After dinner, after eating way too much fatty pork——delicious fatty pork cooked in a sauté of tomatoes and green chilies——I take a walk around the central hallway. Despite years of negligence, the architecture of the house is exactly the way I remember it, every corner and crevice embedded with memories. It’s like returning to a childhood home, except it’s not mine.

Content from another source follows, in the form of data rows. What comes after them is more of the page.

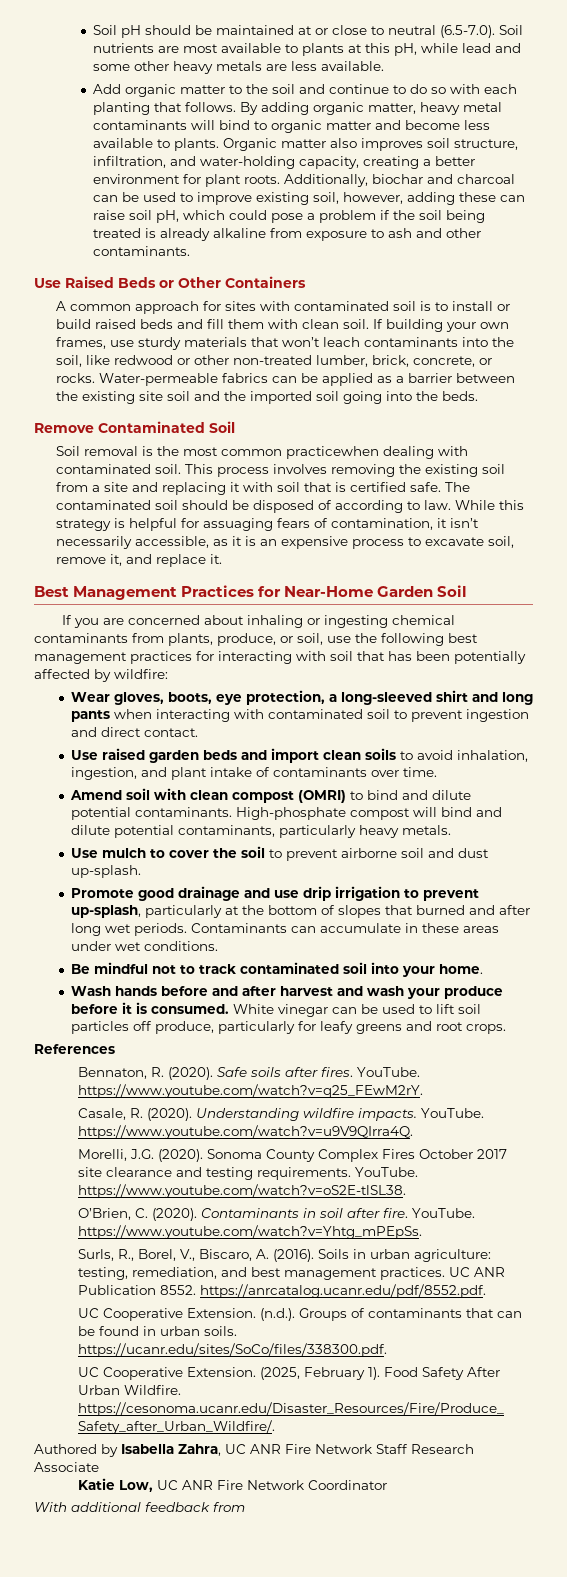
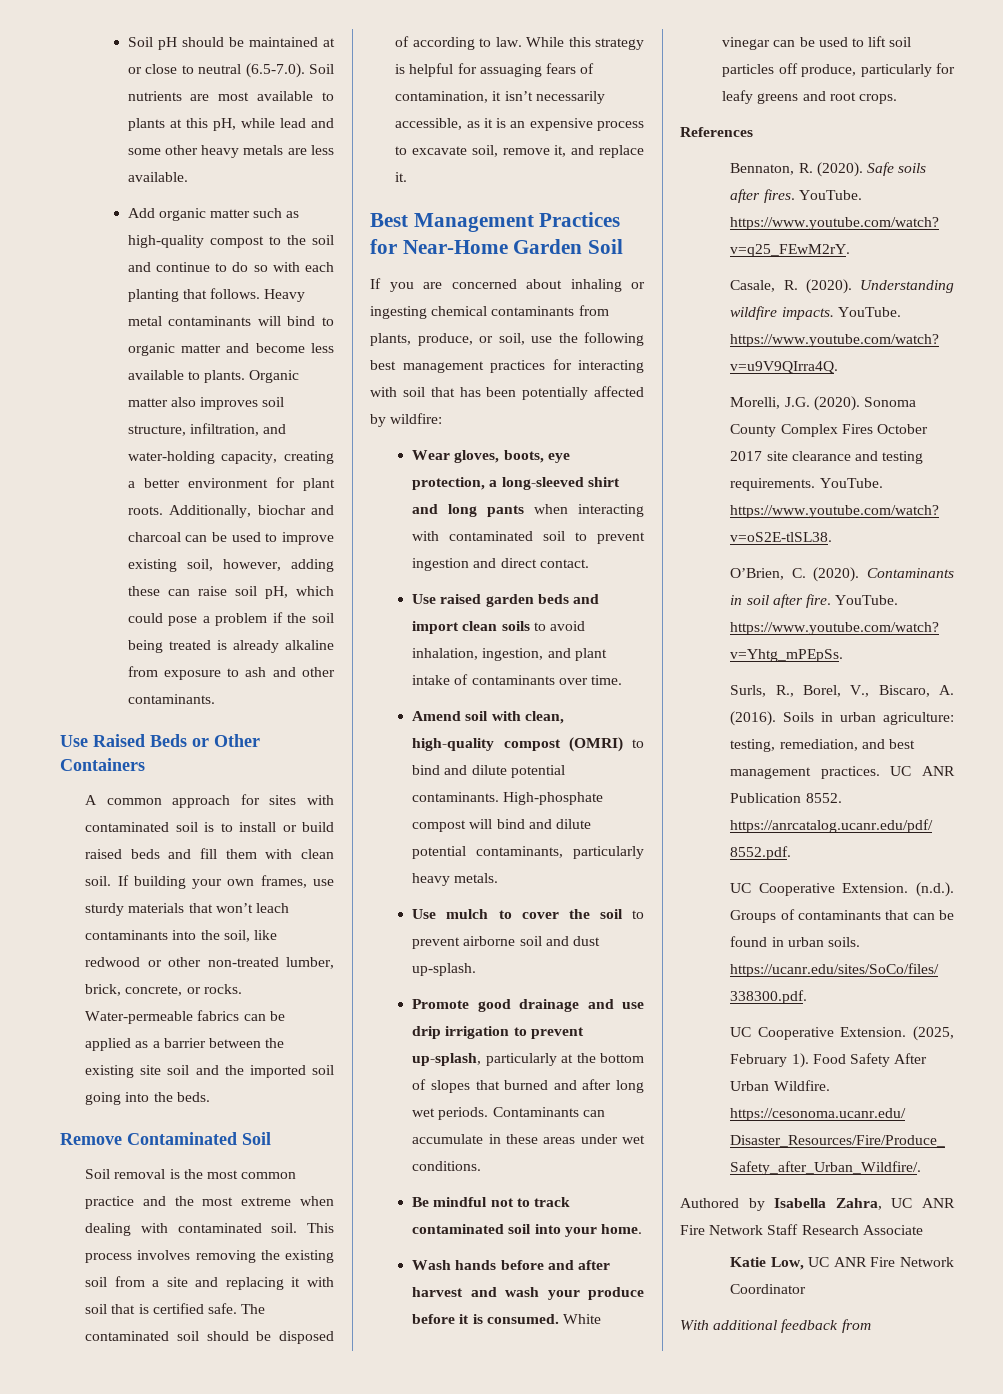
- Add organic matter to the soil and continue to do so with each planting that follows.
+ Add organic matter such as high-quality compost to the soil and continue to do so with each planting that follows.
- By adding organic matter, heavy metal contaminants will bind to organic matter and become less available to plants.
+ Heavy metal contaminants will bind to organic matter and become less available to plants.
- Soil removal is the most common practicewhen dealing with contaminated soil.
+ Soil removal is the most common practice and the most extreme when dealing with contaminated soil.
- Amend soil with clean compost (OMRI) to bind and dilute potential contaminants.
+ Amend soil with clean, high-quality compost (OMRI) to bind and dilute potential contaminants.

Many things are intact——the elegant crown moldings and wainscoting, wooden staircases leading to the floor above and below, the enormous fireplace in the center of the house, and big rooms separated by wooden walls with oil paintings of people straight out of history textbooks.

Just as I climb down the steps to rest in my designated bedroom, a golden-framed painting of a woman steals my attention. She looks familiar, and strikingly strange at the same time. Like someone I ran into at a party many years back and I can’t quite place now. She wears a white saree, her luxurious hair falling and touching the ground, tiny neck carrying a ruby necklace. Her cherry red lips and cheeks make her look young, but her eyes are tired and gray, like they have aged on their own without telling the rest of her body.

I am so fixated on her features that I don’t even notice the background—dark, navy sky illuminated mildly by a yellow glow bleeding into the woman from behind. Nothing else is visible. Portrait of the White Woman on Fire is inscribed on the frame, the painting marked 11/1829.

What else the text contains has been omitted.